Kendati harga jualnya lebih rendah, pilihan bergesar ke pasar lokal juga diambil Wiryono (46), petani melati asal Desa Maribaya, Kecamatan Kramat, Kabupaten Tegal. Sebelumnya, dia bisa menjual melati untuk pasar ekspor Rp 20.000-Rp 150.000 per kilogram. Kini, melati untuk pasar lokal dijual Rp 20.000-Rp 30.000 per kilogram.
”Dalam sehari, saya bisa memanen hingga 150 kilogram melati. Lebih baik dijual ke pasar lokal meskipun harganya lebih murah daripada dibiarkan membusuk,” kata Wiryono.
Lebih baik dijual ke pasar lokal meskipun harganya lebih murah daripada dibiarkan membusuk.

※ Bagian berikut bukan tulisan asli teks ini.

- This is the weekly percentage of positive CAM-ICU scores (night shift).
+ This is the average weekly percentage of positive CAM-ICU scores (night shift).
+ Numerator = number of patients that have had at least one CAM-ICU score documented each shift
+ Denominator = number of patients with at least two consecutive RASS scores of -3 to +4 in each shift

Kini, setelah tiga bulan berhenti mengekspor melati, Wiryono mulai mengekspor lagi melati ke Singapura, pekan lalu. Jumlahnya jauh lebih sedikit ketimbang sebelumnya. Apabila normalnya bisa mengirim 2-3 ton melati sekali ekspor, kali ini ia hanya mengirimkan 300 kilogram.
”Semoga pandemi segera berakhir dan ekspor melati bisa kembali normal,” ujar Wiryono.
Terus berkurang
Masalah yang dialami petani dan eksportir melati bukan dipicu pandemi saja. Kepala Seksi Hortikultura Bidang Pertanian dan Hortikultura di Dinas Pertanian Kabupaten Tegal Eka Agus Priyani mengatakan, usaha mereka terancam alih fungsi lahan.

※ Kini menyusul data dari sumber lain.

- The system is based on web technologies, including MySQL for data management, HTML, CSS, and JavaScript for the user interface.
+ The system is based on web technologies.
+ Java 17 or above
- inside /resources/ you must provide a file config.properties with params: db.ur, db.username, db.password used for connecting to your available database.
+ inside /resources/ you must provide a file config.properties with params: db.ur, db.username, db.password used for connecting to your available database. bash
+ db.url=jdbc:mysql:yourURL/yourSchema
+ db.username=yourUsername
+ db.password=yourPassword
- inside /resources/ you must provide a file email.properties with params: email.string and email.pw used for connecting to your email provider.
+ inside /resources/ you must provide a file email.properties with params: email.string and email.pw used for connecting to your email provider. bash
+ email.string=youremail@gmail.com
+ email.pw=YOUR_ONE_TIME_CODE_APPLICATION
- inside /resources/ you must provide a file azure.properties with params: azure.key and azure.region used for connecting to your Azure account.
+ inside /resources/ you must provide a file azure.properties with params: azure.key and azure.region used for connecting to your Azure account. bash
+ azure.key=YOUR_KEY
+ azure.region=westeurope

Luas lahan tanaman melati kini terus berkurang. Dalam tiga tahun terakhir, lahan tanam melati di Kabupaten Tegal berkurang, dari 341 hektar menjadi 207 hektar. ”Saat ini, petani sedang berusaha mencari lahan baru yang sesuai untuk menanam melati,” kata Eka.
Eka mengatakan, tahun ini, pihaknya memiliki program perluasan lahan tanam melati. Perluasan itu akan dilakukan di sebuah lahan seluas 2 hektar di Kecamatan Lebaksiu, Tegal. Namun, program tersebut akhirnya ditunda karena anggarannya dialihkan untuk penanganan Covid-19.